Archive for March 24th, 2010

MocoCompositor: First Real Test

Wednesday, March 24th, 2010

So I finally got a hold of a green screen cloth from Krishna (Thanks Krishna!) and draped it over our office door. I setup the camera in front of it, found a cool sci-fi desktop wallpaper to use as my background plate, the live camera viewfinder as the foreground plate and ran the MocoCompositor with the greenscreen/chroma-key filter GLSL shader. The output from the compositor streams to a new viewfinder called compositor so any browser should be able to view the final composite also.

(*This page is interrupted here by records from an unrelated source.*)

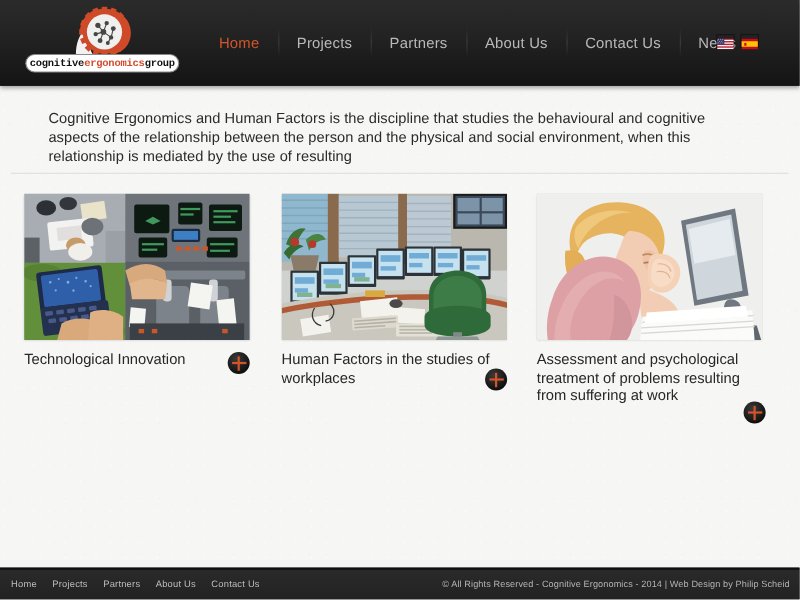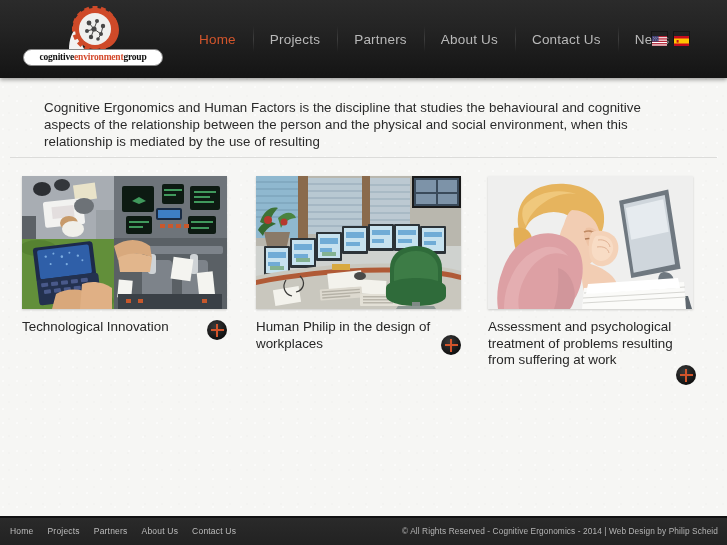--- a/index.html
+++ b/index.html
@@ -86,7 +86,7 @@
   .logo-wordmark span {
     font-size: 9.5px;
     font-weight: bold;
-    font-family: Liberation Serif, serif;
+    font-family: Liberation Mono, monospace;
     line-height: 1;
   }
   .wm-cog { color: #111; }

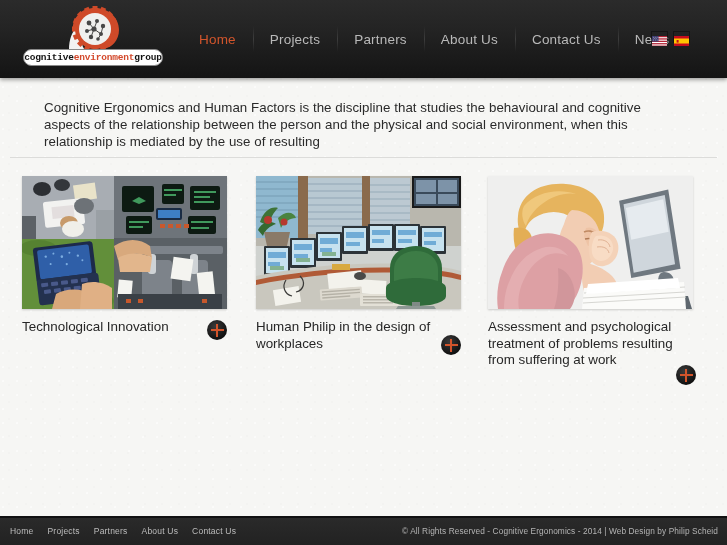--- a/index.html
+++ b/index.html
@@ -317,7 +317,7 @@
       </div>
       <div class="logo-wordmark">
         <span class="wm-cog">cognitive</span>
-          <span class="wm-erg">environment</span>
+          <span class="wm-erg">ergonomics</span>
           <span class="wm-grp">group</span>
       </div>
     </div>

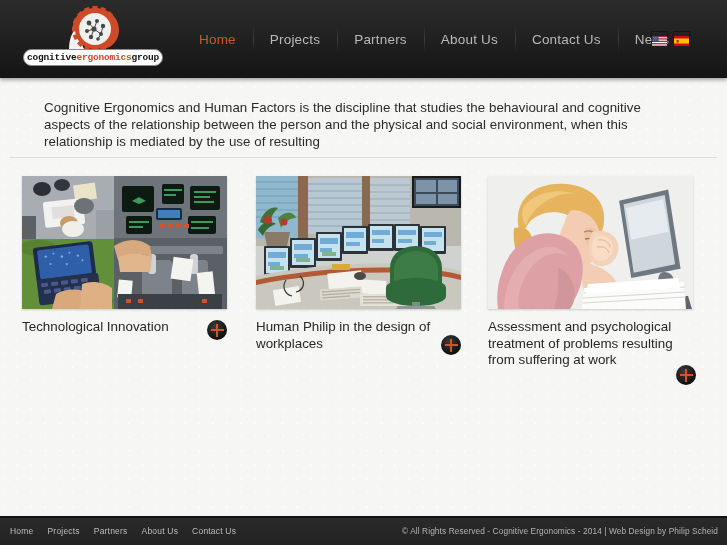--- a/index.html
+++ b/index.html
@@ -620,7 +620,7 @@
       </svg>
     </div>
     <div class="card-caption">
-      <span>Human Philip in the design of workplaces</span>
+      <span>Human Factors in the studies of workplaces</span>
     </div>
   </div>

The computers were setup such that the netbook Dell Mini9 was running the server, background plate stream and the MocoBot (the live camera feed) programs. Meanwhile my desktop (which is a bit more heavy duty with an nVidia GPU card) was running the MocoCompositor which connected to the server on the Mini9 to pull the camera viewfinder feed as well as the background plate feed (oh ya I didn’t mention that I also wrote a quick static image streamer publisher that will later become a video/frame player in the UI). At each pyglet on_draw event the MocoCompositor applies/blits the current images to the appropriate plates/textures and composites them using the shader. The resulting texture is then pulled from the GPU framebuffer and compressed to jpeg (via pyglet via PIL) and streamed out to the server via a publisher.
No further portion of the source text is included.